What to do »
Go through the lines below and repeat each one exactly, skipping pictures.

Provided information »
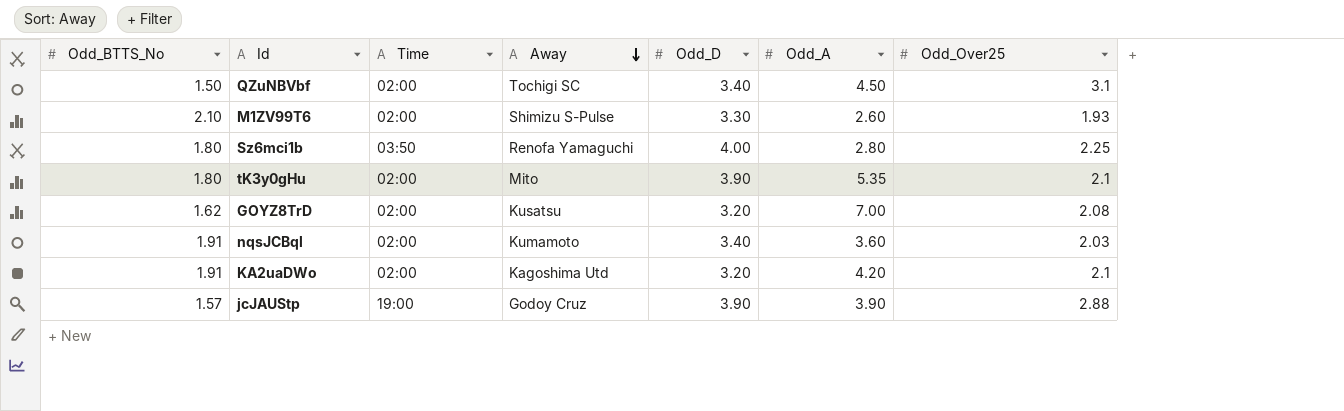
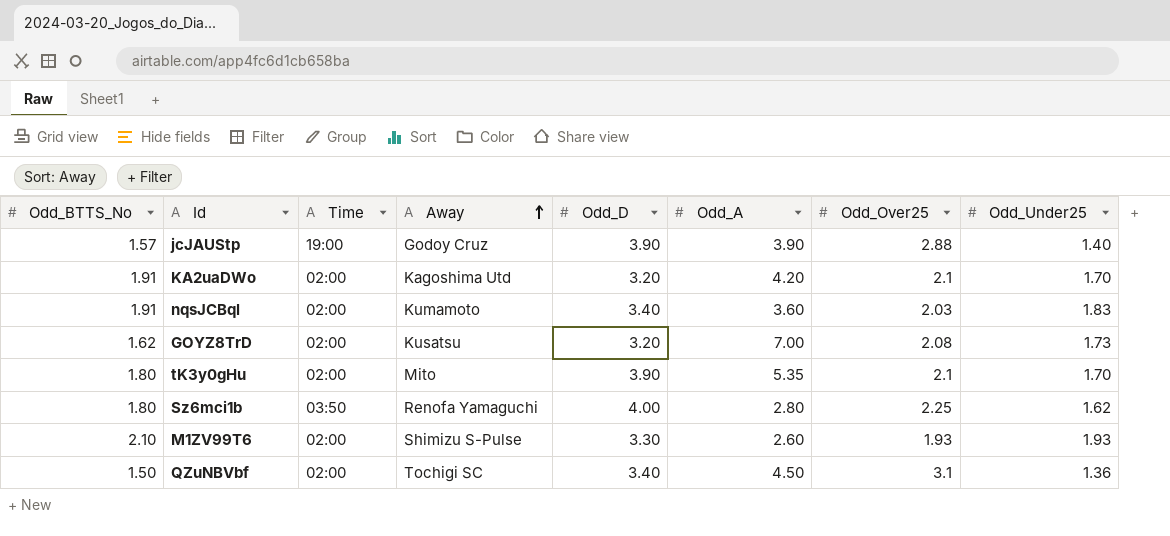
row order: Away descending -> Away ascending
column Odd_Under25 | position: none -> 8

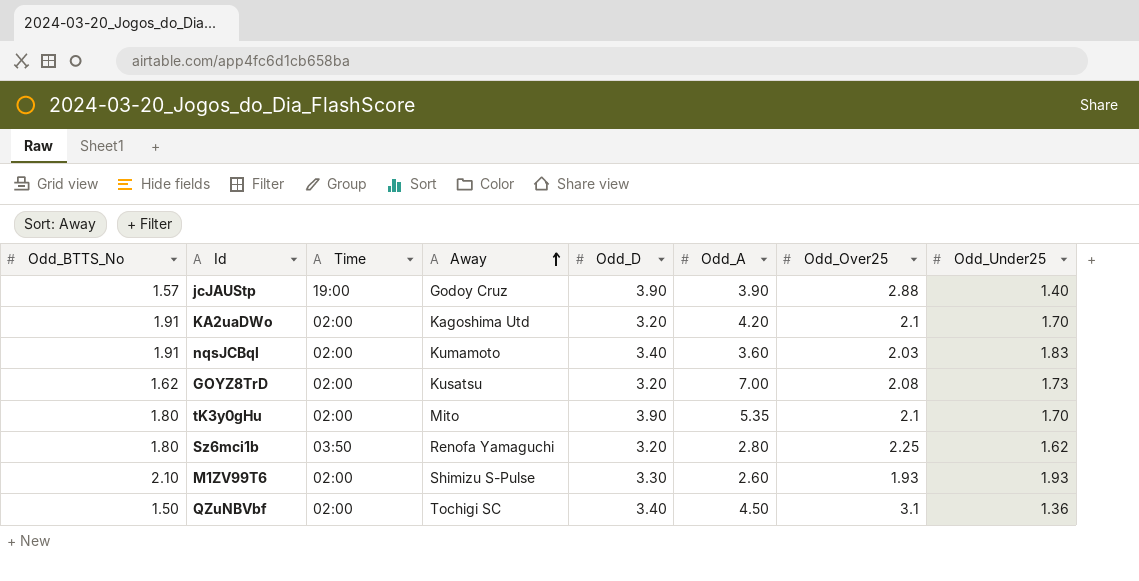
Sz6mci1b | Odd_D: 4.00 -> 3.20

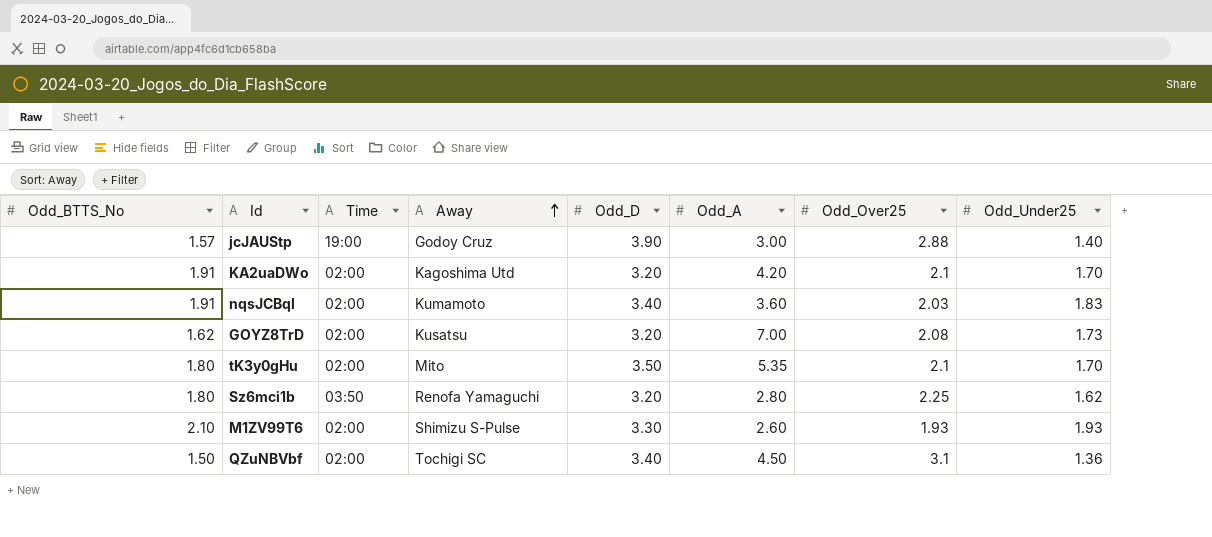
jcJAUStp | Odd_A: 3.90 -> 3.00
tK3y0gHu | Odd_D: 3.90 -> 3.50

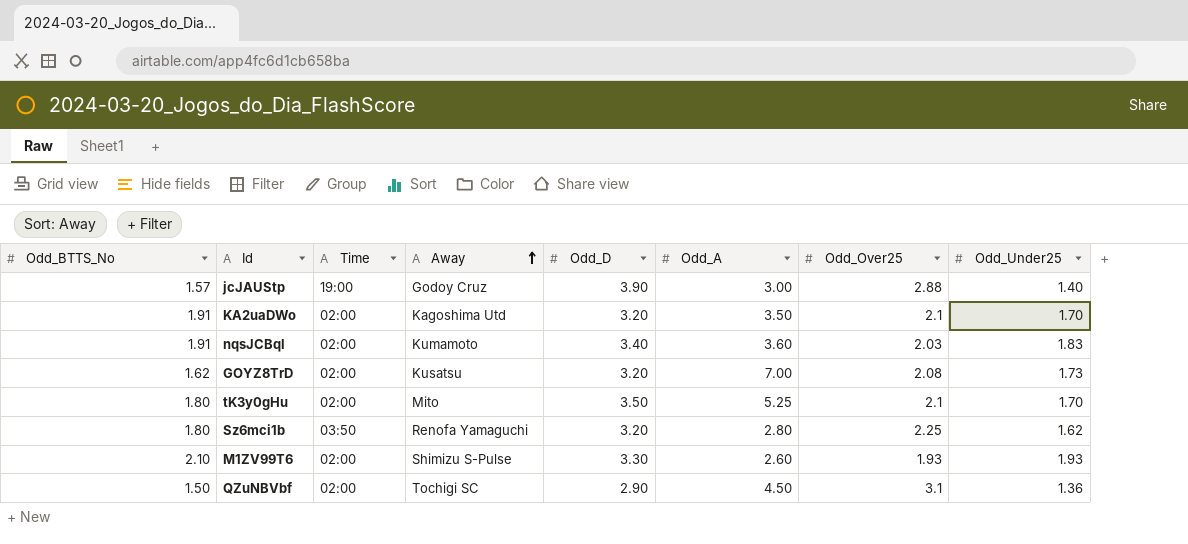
KA2uaDWo | Odd_A: 4.20 -> 3.50
tK3y0gHu | Odd_A: 5.35 -> 5.25
QZuNBVbf | Odd_D: 3.40 -> 2.90

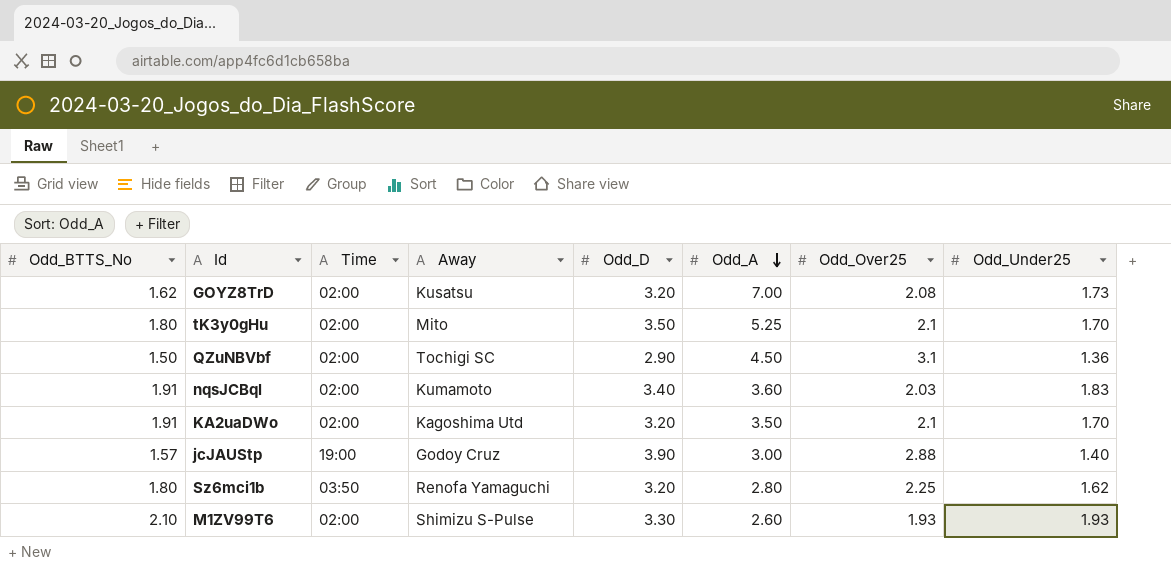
row order: Away ascending -> Odd_A descending

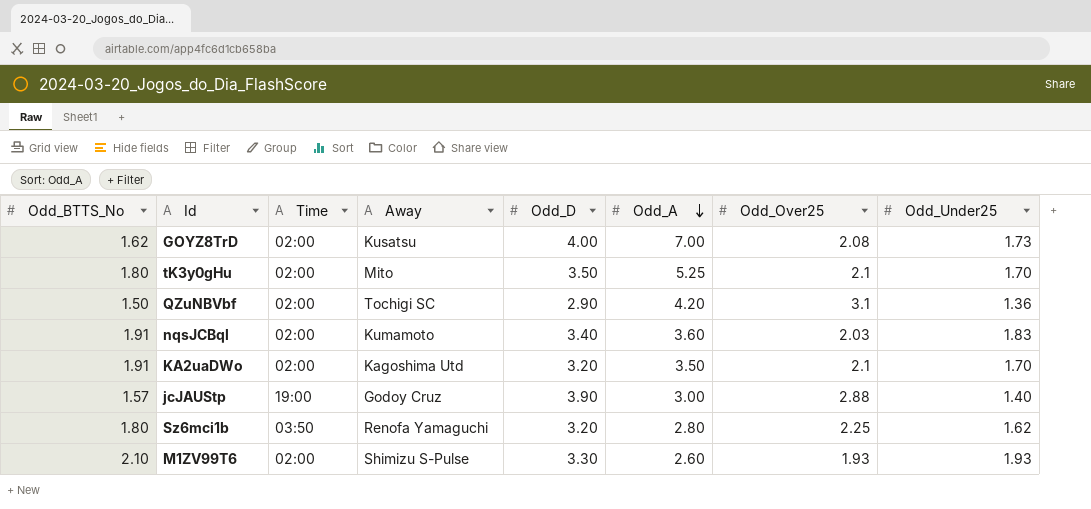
GOYZ8TrD | Odd_D: 3.20 -> 4.00
QZuNBVbf | Odd_A: 4.50 -> 4.20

Output of the exercise »
row order: Away descending -> Away ascending
column Odd_Under25 | position: none -> 8

Sz6mci1b | Odd_D: 4.00 -> 3.20

jcJAUStp | Odd_A: 3.90 -> 3.00
tK3y0gHu | Odd_D: 3.90 -> 3.50

KA2uaDWo | Odd_A: 4.20 -> 3.50
tK3y0gHu | Odd_A: 5.35 -> 5.25
QZuNBVbf | Odd_D: 3.40 -> 2.90

row order: Away ascending -> Odd_A descending

GOYZ8TrD | Odd_D: 3.20 -> 4.00
QZuNBVbf | Odd_A: 4.50 -> 4.20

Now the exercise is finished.